Adverse events and side effects
None of the included trials reported on adverse events sufficient to cease vitamin C supplementation. In one trial involving 1877 participants, the risk of abdominal pain was increased in the treatment group (RR 1.66, 95% CI [1.16 to 2.37], p=0.0059). No evidence of a difference between treatment and control groups was found for other adverse outcomes, including elevated liver enzymes, acne, transient weakness, skin rash, heartburn and nausea, or any side effect.
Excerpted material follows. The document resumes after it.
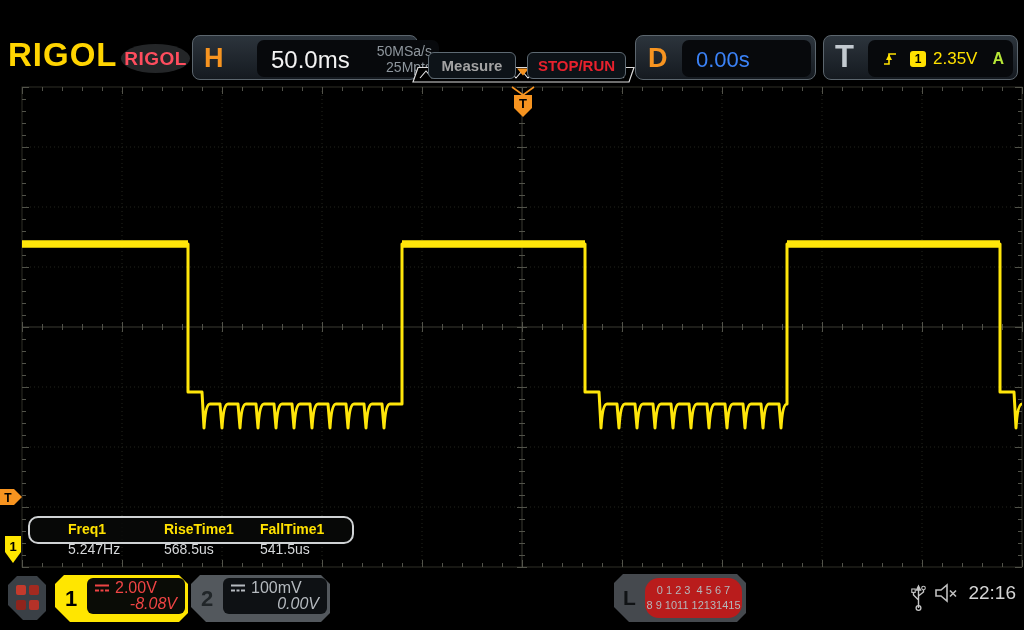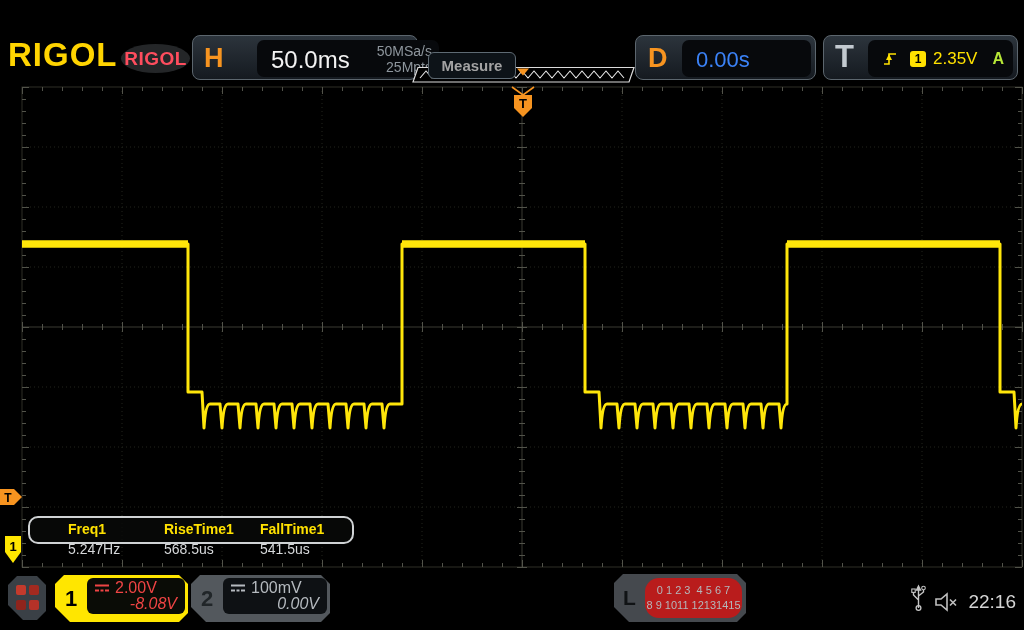"STOP/RUN" div.abs { html: none -> <div>STOP/RUN</div> }
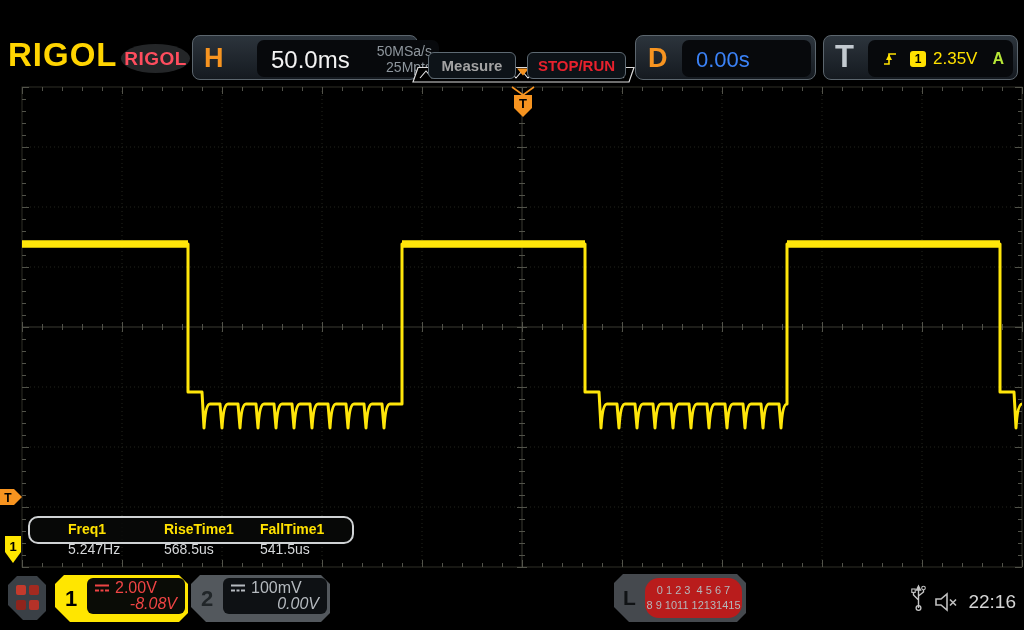"22:16" #systray { align-items: flex-end -> flex-start }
5. Additional author observations*

Of the 29 included trials, 11 were judged to be at low overall risk of bias, 10 were assessed as being at unclear risk of bias, and eight were judged to be at high risk of bias. Using GRADE quality of evidence assessment criteria, the outcomes intrauterine growth restriction, preterm birth and placental abruption were rated as high quality, the outcomes stillbirth and clinical preeclampsia were rated as moderate quality, and the outcome preterm PROM was rated as low quality. While there were no clear differences in findings when subgrouped by vitamin C status or intake, few trials contributed data to these analyses.

Supplementation with vitamin C in pregnancy was associated with a reduced risk of placental abruption, but it is unclear whether this was due to vitamin C, vitamin E, or to both micronutrients. While the risk of preterm and term PROM was reduced when vitamin C was given alone, the risk of term PROM was increased when vitamin C was given together with vitamin E, suggesting that vitamin E may be implicated in this finding. Although mean gestational length at birth was increased with vitamin C supplementation, no difference between treatment and control groups was found for the risk of preterm birth. An increased risk of abdominal pain was found in one trial in which vitamin E was also provided. Overall, the findings do not support the routine use of vitamin C supplementation during pregnancy.

Further research into the mechanisms underlying the effect of vitamin C on the risks of preterm and term PROM and placental abruption is warranted. Furthermore, additional research is needed into the effects of vitamin C supplementation in women with inadequate intakes of vitamin C. Continuing follow-up of women and children in previous or ongoing trials would provide insight into the potential long-term effects of vitamin C supplementation during pregnancy.